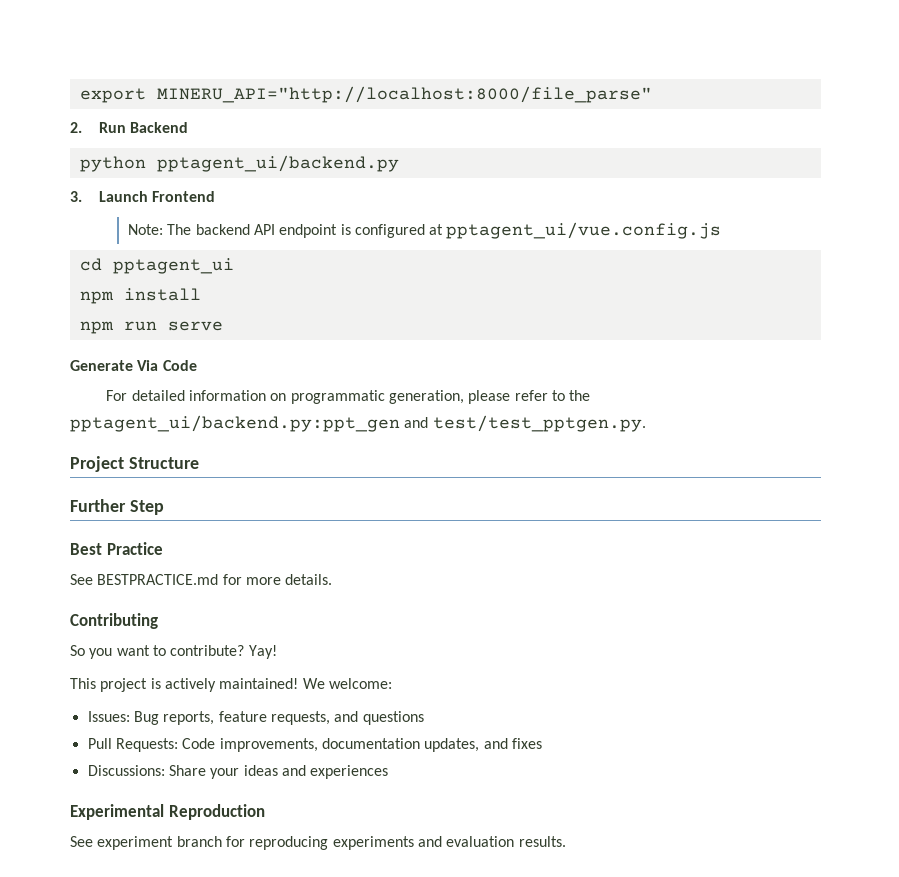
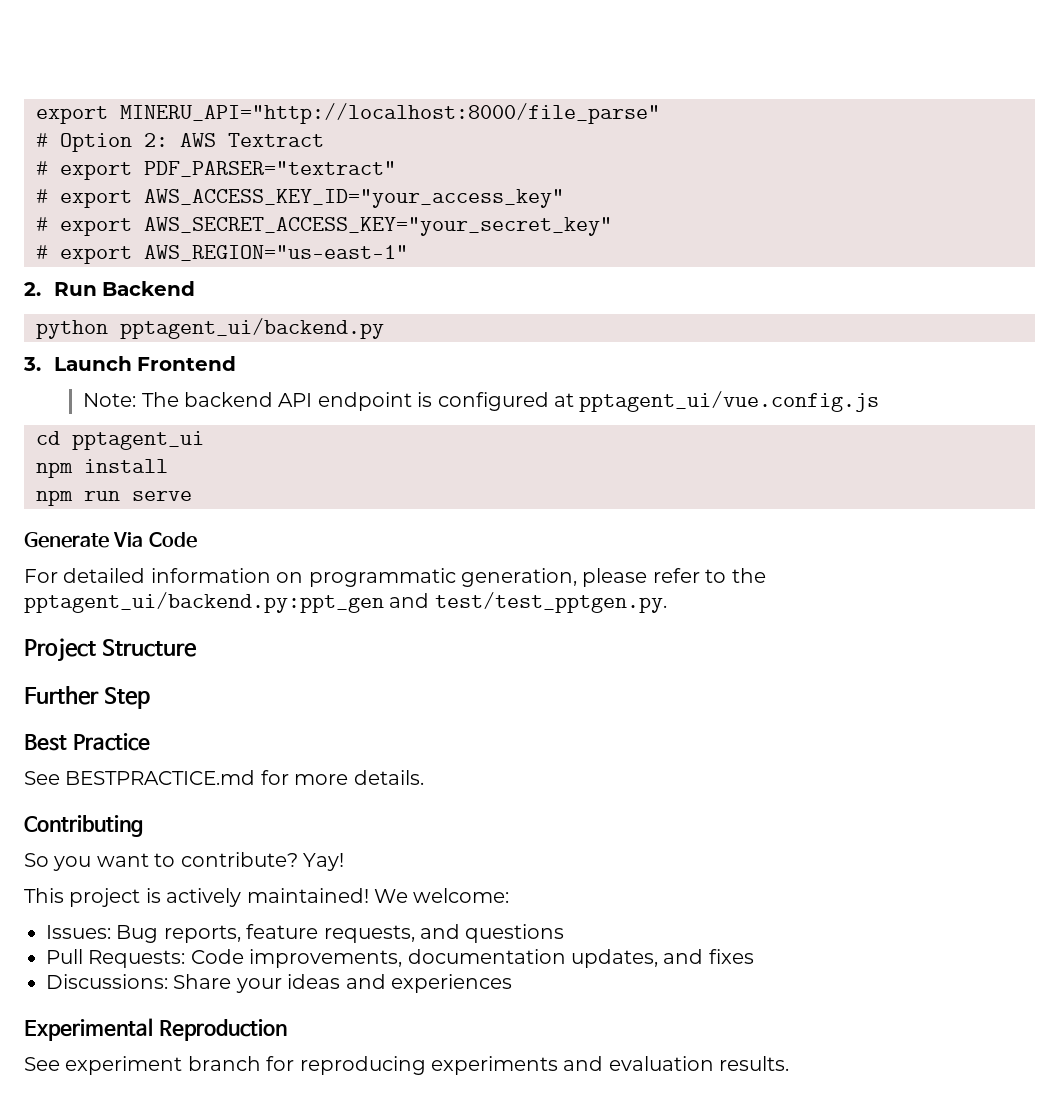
+ # Option 2: AWS Textract
+ # export PDF_PARSER="textract"
+ # export AWS_ACCESS_KEY_ID="your_access_key"
+ # export AWS_SECRET_ACCESS_KEY="your_secret_key"
+ # export AWS_REGION="us-east-1"

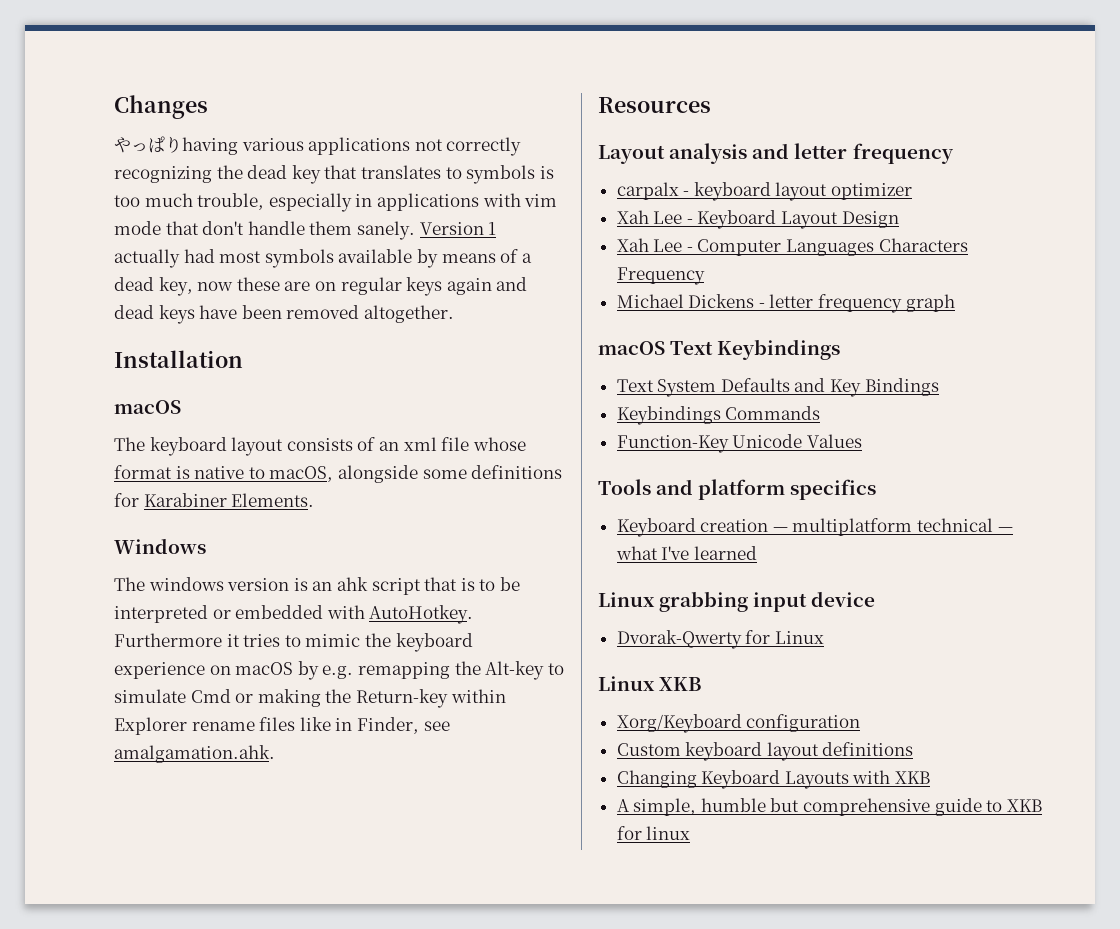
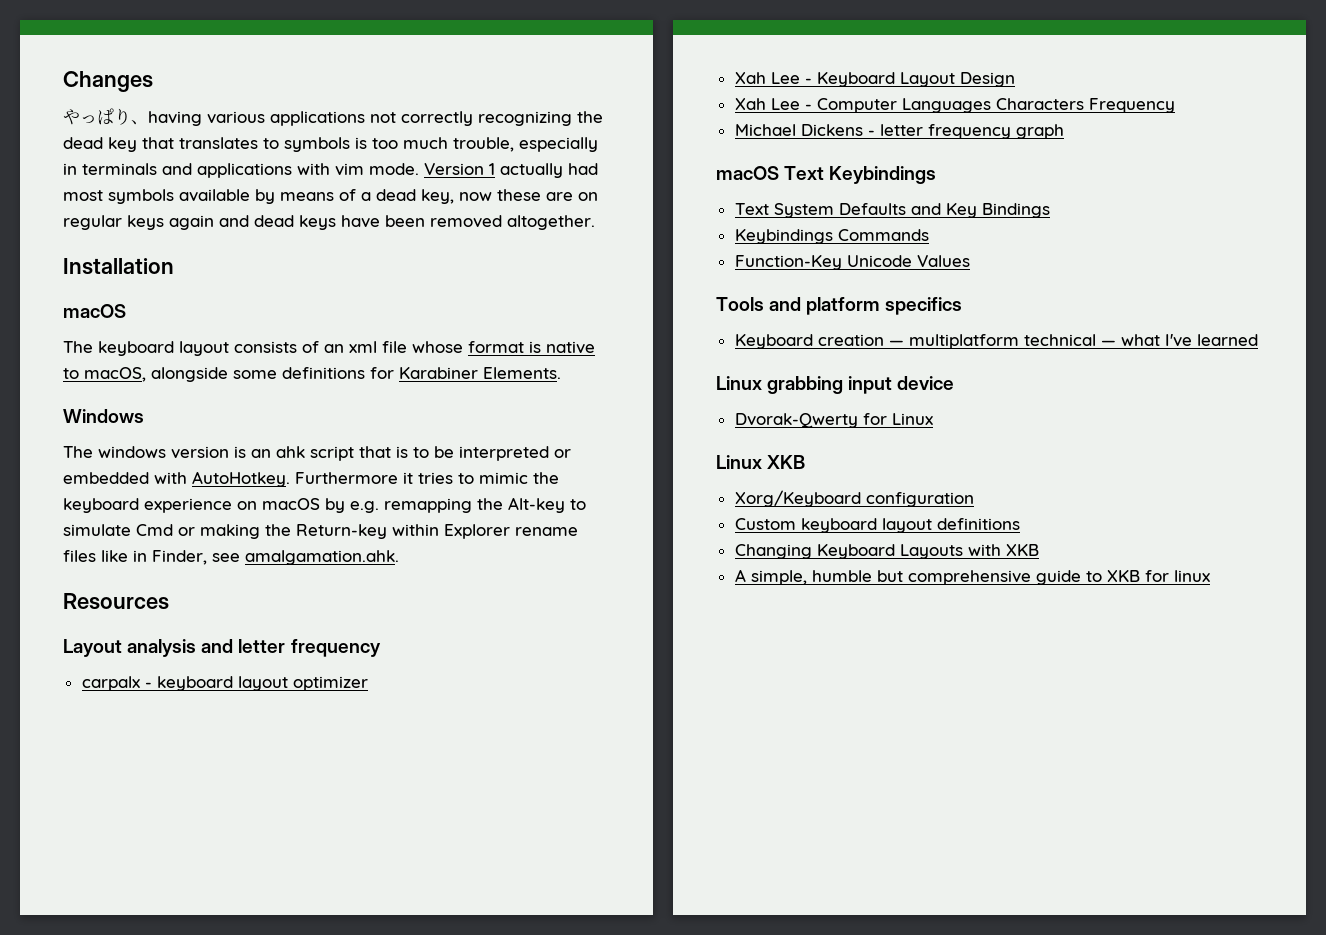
- やっぱりhaving various applications not correctly recognizing the dead key that translates to symbols is too much trouble, especially in applications with vim mode that don't handle them sanely.
+ やっぱり、having various applications not correctly recognizing the dead key that translates to symbols is too much trouble, especially in terminals and applications with vim mode.

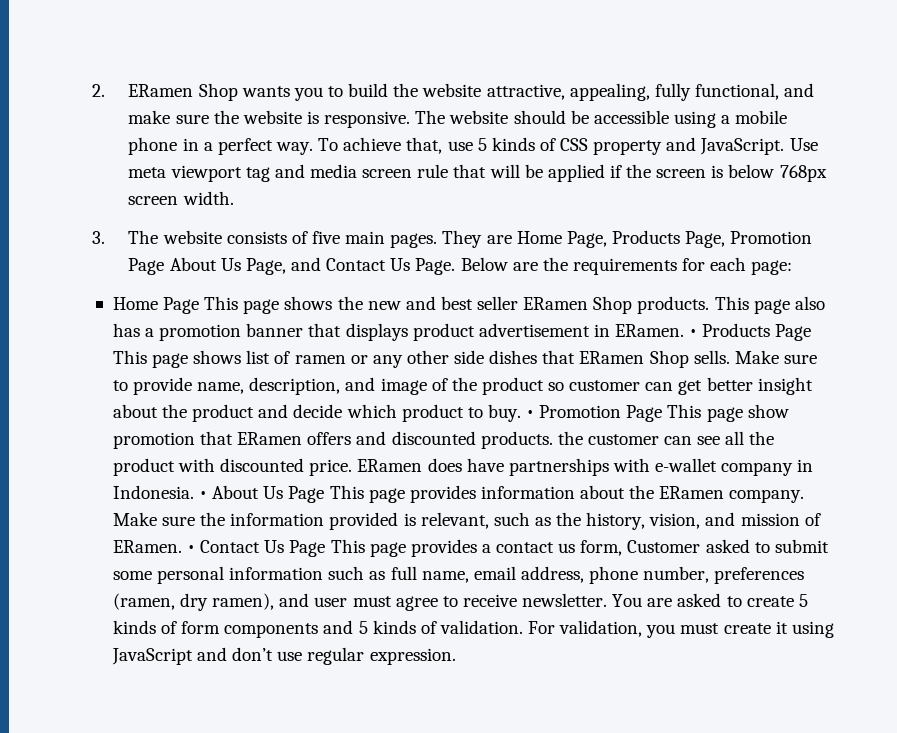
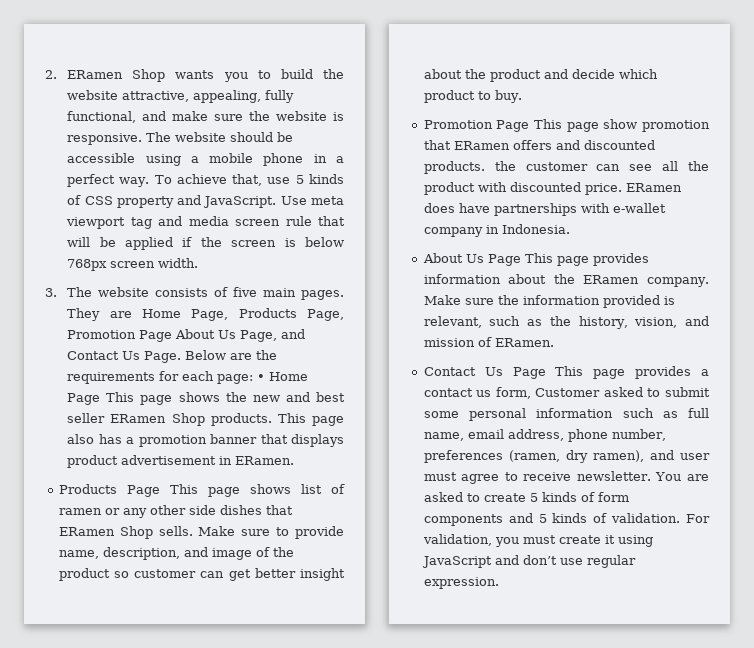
- Below are the requirements for each page:
- Home Page This page shows the new and best seller ERamen Shop products.
+ Below are the requirements for each page: • Home Page This page shows the new and best seller ERamen Shop products.
- This page also has a promotion banner that displays product advertisement in ERamen. • Products Page This page shows list of ramen or any other side dishes that ERamen Shop sells.
+ This page also has a promotion banner that displays product advertisement in ERamen.
+ Products Page This page shows list of ramen or any other side dishes that ERamen Shop sells.
- Make sure to provide name, description, and image of the product so customer can get better insight about the product and decide which product to buy. • Promotion Page This page show promotion that ERamen offers and discounted products. the customer can see all the product with discounted price.
+ Make sure to provide name, description, and image of the product so customer can get better insight about the product and decide which product to buy.
+ Promotion Page This page show promotion that ERamen offers and discounted products. the customer can see all the product with discounted price.
- ERamen does have partnerships with e-wallet company in Indonesia. • About Us Page This page provides information about the ERamen company.
+ ERamen does have partnerships with e-wallet company in Indonesia.
+ About Us Page This page provides information about the ERamen company.
- Make sure the information provided is relevant, such as the history, vision, and mission of ERamen. • Contact Us Page This page provides a contact us form, Customer asked to submit some personal information such as full name, email address, phone number, preferences (ramen, dry ramen), and user must agree to receive newsletter.
+ Make sure the information provided is relevant, such as the history, vision, and mission of ERamen.
+ Contact Us Page This page provides a contact us form, Customer asked to submit some personal information such as full name, email address, phone number, preferences (ramen, dry ramen), and user must agree to receive newsletter.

# # # #

▶ [What this task involves]:
Pick every line from the listing holding the string "export", and copy it.

▶ [Answer space]:
+ # export PDF_PARSER="textract"
+ # export AWS_ACCESS_KEY_ID="your_access_key"
+ # export AWS_SECRET_ACCESS_KEY="your_secret_key"
+ # export AWS_REGION="us-east-1"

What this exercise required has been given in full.